Катин закашлялся, заплевался водой, открыл глаза – и увидел прямо над собой искаженное лицо Полины Афанасьевны, с разинутым ртом и безумным взглядом.
– Он дышит! Он живой! – закричала дева, которую сейчас никто не счел бы прекрасной, пала еще не вполне очнувшемуся Луцию на грудь, прижалась к ней и заплакала.
– Кто меня вытащил? – спросил он, с трудом ворочая языком. – Когда?
– Мы и вытащили, барин, – сказал кто-то. – Ты уж не серчай, не наша была воля…
Переведя взгляд, Катин увидел рядом мужиков – тех самых, кто давеча подтягивал его кверху.
– А где Агап?
Ему показали вбок. Там на траве, привалившись спинами друг к дружке, сидели Агап, Ерема и Елизар, скрученные веревками. Младшие братья озирались по сторонам, старший поник головой. Тут же с обнаженной саблей караулил драгун.
– Пустите, расступитесь, холопы!
Мужиков растолкал воевода Корзинин. Опустился на корточки рядом с дочерью, перекрестился.
– Слава те, Господи, сударь, вы живы! Не хватало мне еще, чтоб депутата собственные крестьяне уходили! И так еле на воеводстве усидел, государыня Синбирском была недовольна…
Сообразив, что записка так и не дошла до бригадира, Катин сказал:
– Я уж не д-депутат…
Он никак не мог согреться, стучали зубы.
– Как не депутат? А кто?
Полина – она уже не плакала – толкнула отца в плечо.
– Уйдите, батюшка! После поговорите. Дайте я его укрою.
На плечи Луцию легла конская попона, и сразу стало теплее. Он поднялся на ноги.

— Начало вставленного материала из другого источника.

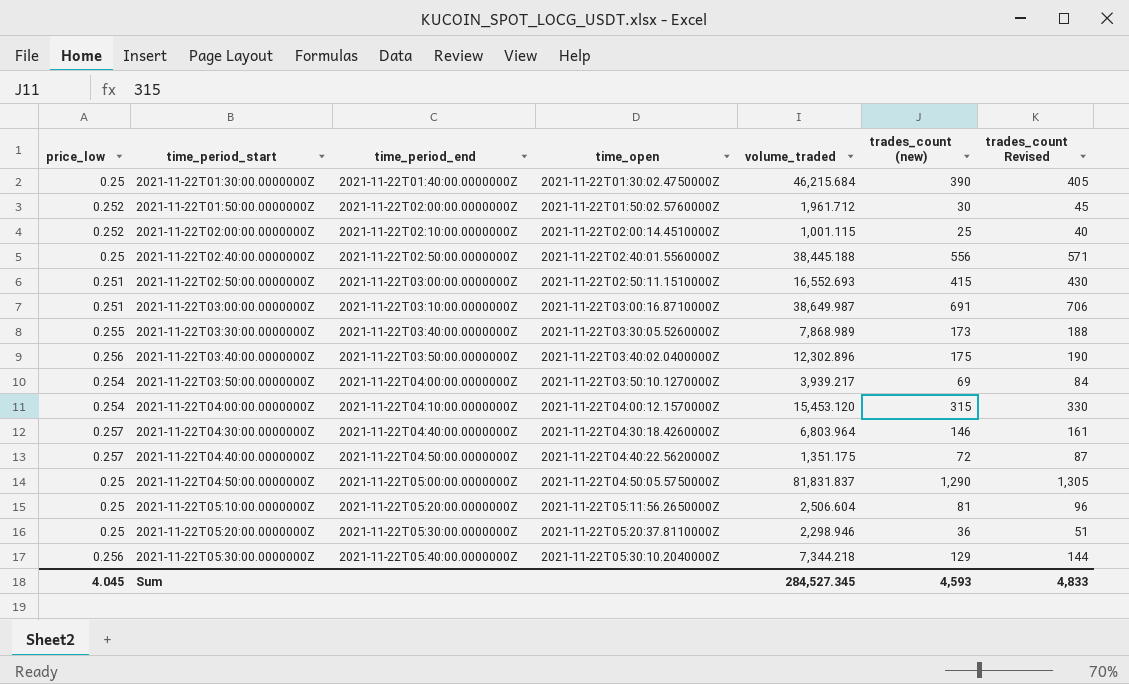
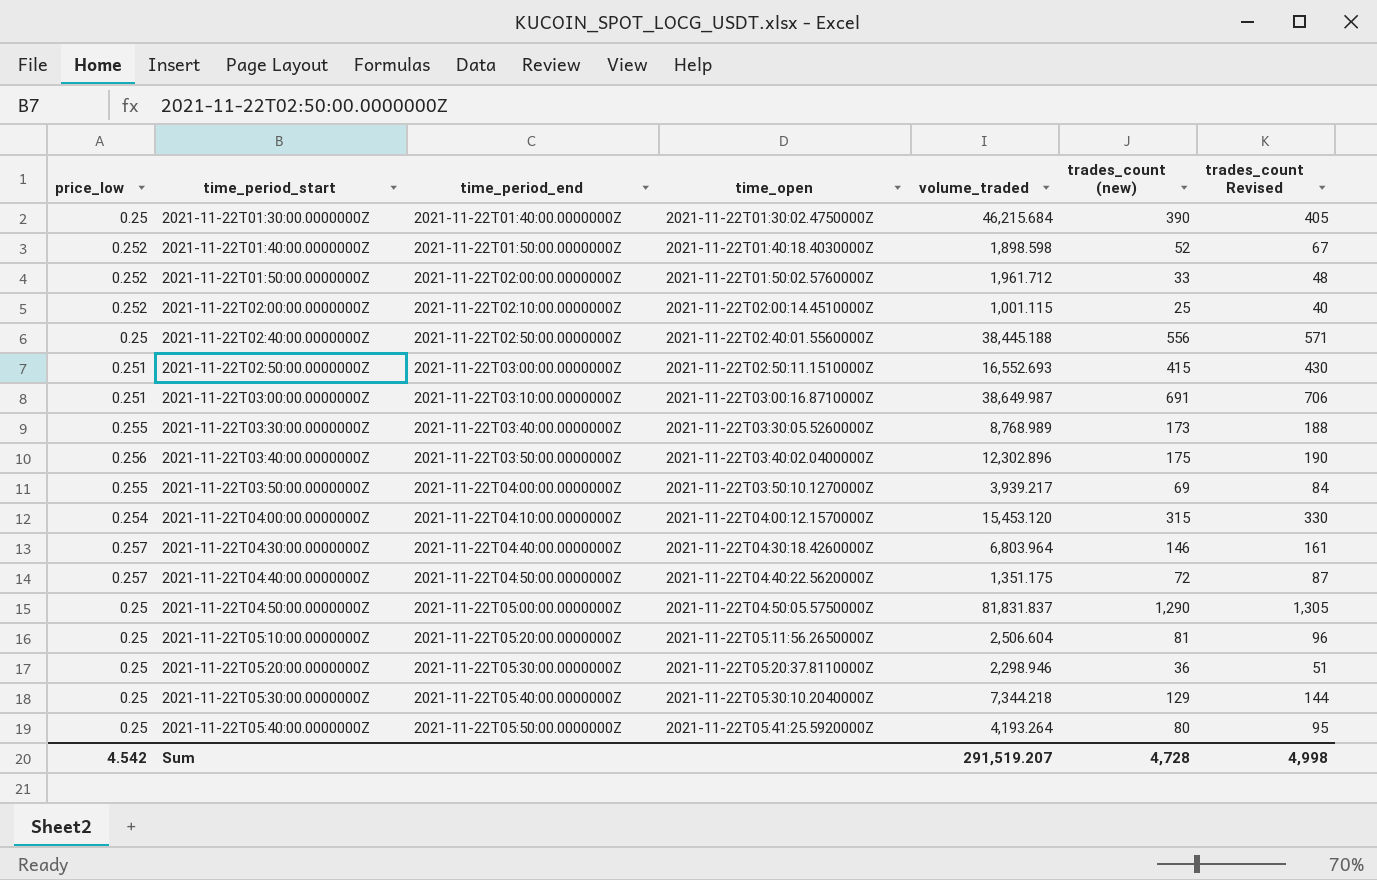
row 2021-11-22T01:40:00.0000000Z: none -> 0.252 | 2021-11-22T01:50:00.0000000Z | 2021-11-22T01:40:18.4030000Z | 1,898.598 | 52 | 67
2021-11-22T01:50:00.0000000Z | trades_count (new): 30 -> 33
2021-11-22T01:50:00.0000000Z | trades_count Revised: 45 -> 48
2021-11-22T03:30:00.0000000Z | volume_traded: 7,868.989 -> 8,768.989
2021-11-22T03:50:00.0000000Z | price_low: 0.254 -> 0.255
2021-11-22T05:30:00.0000000Z | price_low: 0.256 -> 0.25
row 2021-11-22T05:40:00.0000000Z: none -> 0.25 | 2021-11-22T05:50:00.0000000Z | 2021-11-22T05:41:25.5920000Z | 4,193.264 | 80 | 95
Sum | price_low: 4.045 -> 4.542
Sum | volume_traded: 284,527.345 -> 291,519.207
Sum | trades_count (new): 4,593 -> 4,728
Sum | trades_count Revised: 4,833 -> 4,998

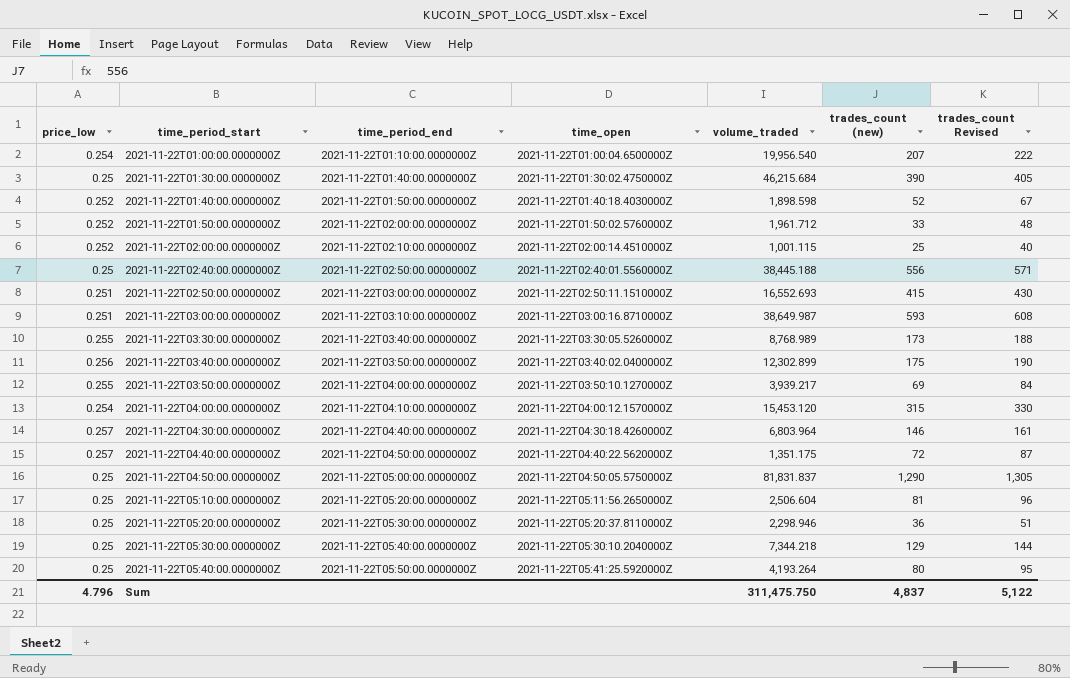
row 2021-11-22T01:00:00.0000000Z: none -> 0.254 | 2021-11-22T01:10:00.0000000Z | 2021-11-22T01:00:04.6500000Z | 19,956.540 | 207 | 222
2021-11-22T03:00:00.0000000Z | trades_count (new): 691 -> 593
2021-11-22T03:00:00.0000000Z | trades_count Revised: 706 -> 608
2021-11-22T03:40:00.0000000Z | volume_traded: 12,302.896 -> 12,302.899
Sum | price_low: 4.542 -> 4.796
Sum | volume_traded: 291,519.207 -> 311,475.750
Sum | trades_count (new): 4,728 -> 4,837
Sum | trades_count Revised: 4,998 -> 5,122

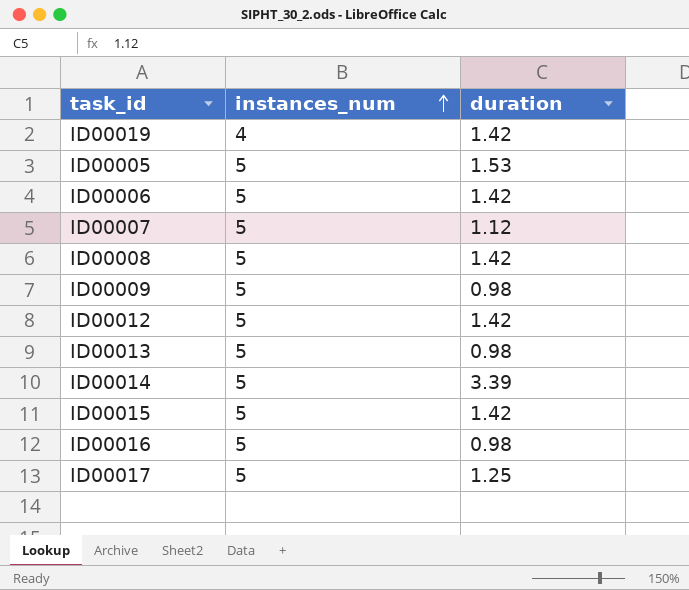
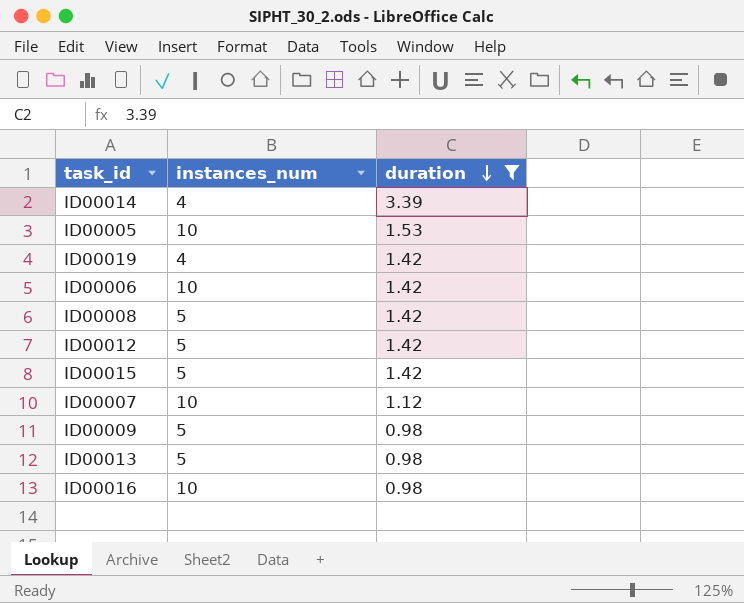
filter: none -> duration != 1.25
row order: instances_num ascending -> duration descending
ID00014 | instances_num: 5 -> 4
ID00005 | instances_num: 5 -> 10
ID00006 | instances_num: 5 -> 10
ID00007 | instances_num: 5 -> 10
ID00016 | instances_num: 5 -> 10

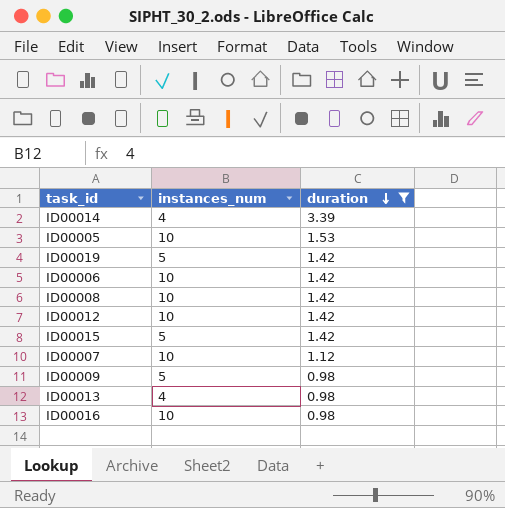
ID00019 | instances_num: 4 -> 5
ID00008 | instances_num: 5 -> 10
ID00012 | instances_num: 5 -> 10
ID00013 | instances_num: 5 -> 4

Поодаль в луже воды лежали два мертвых тела, священник и лодочник. Народ на площади весь стоял на коленях – ожидал своей участи. На ногах были только солдаты, да те четверо, что вынули барина из колодца.
– Откуда вы взялись? – спросил Катин девицу. – Я видел, вы скакали первая.
Она смотрела на него все еще с тревогой, будто не могла поверить, что он спасен.
– Батюшка проводил государыню, вернулся домой заполночь. Я ему говорю: «Луций Яковлевич в свою деревню уехал». Батюшка за сердце схватился: «Один?! У него же там разбойники!» Я, себя не помня, на конюшню и в седло…
Да замолчала, вспомнив пережитое. Продолжил уже Корзинин:
– Что гнала-то! Мы с командой галопом мчали, а догнали Полиньку уже близ самой Карогды. Так отчего вы не депутат? Государыню прогневали? Выгнала?
– Нет. Я сам ушел. Потому что…
– Ах, что вы всё про пустяки! – оборвала мужчин Полина. Прежнюю тихоню было не узнать. – Оставьте его, батюшка. И подите, подите!
Замахала руками – воевода попятился.
– Я скакала, думала, если опоздала, то и мне не жить… С обрыва да в реку, – пожаловалась девица Катину. – А вы лежите, весь мокрый, не шевелитесь… Что же вы со мною делаете?
– Одно только скажите, – подал голос Корзинин, не осмеливаясь приблизиться. – Которые из крестьян умертвили этих двоих? И кто посмел поднять руку на барина? Я, конечно, для примера и острастки перепорю всю деревню, но самых виновных потребно определить в каторгу.
– Подождите, сударыня. – Луций мягко снял с себя девичью руку, но не удержался – поцеловал тонкий сгиб кисти. – Виновны только сии трое братьев. Прочих крестьян пороть не за что.
– Да как же не выпороть? – изумился Афанасий Петрович. – Оно всегда полезно. Особенно после такого соблазна и неподобия: барина, да у всех на виду, вверх ногами! Обязательно надо этакое воспоминание из мужицких голов розгой выскоблить.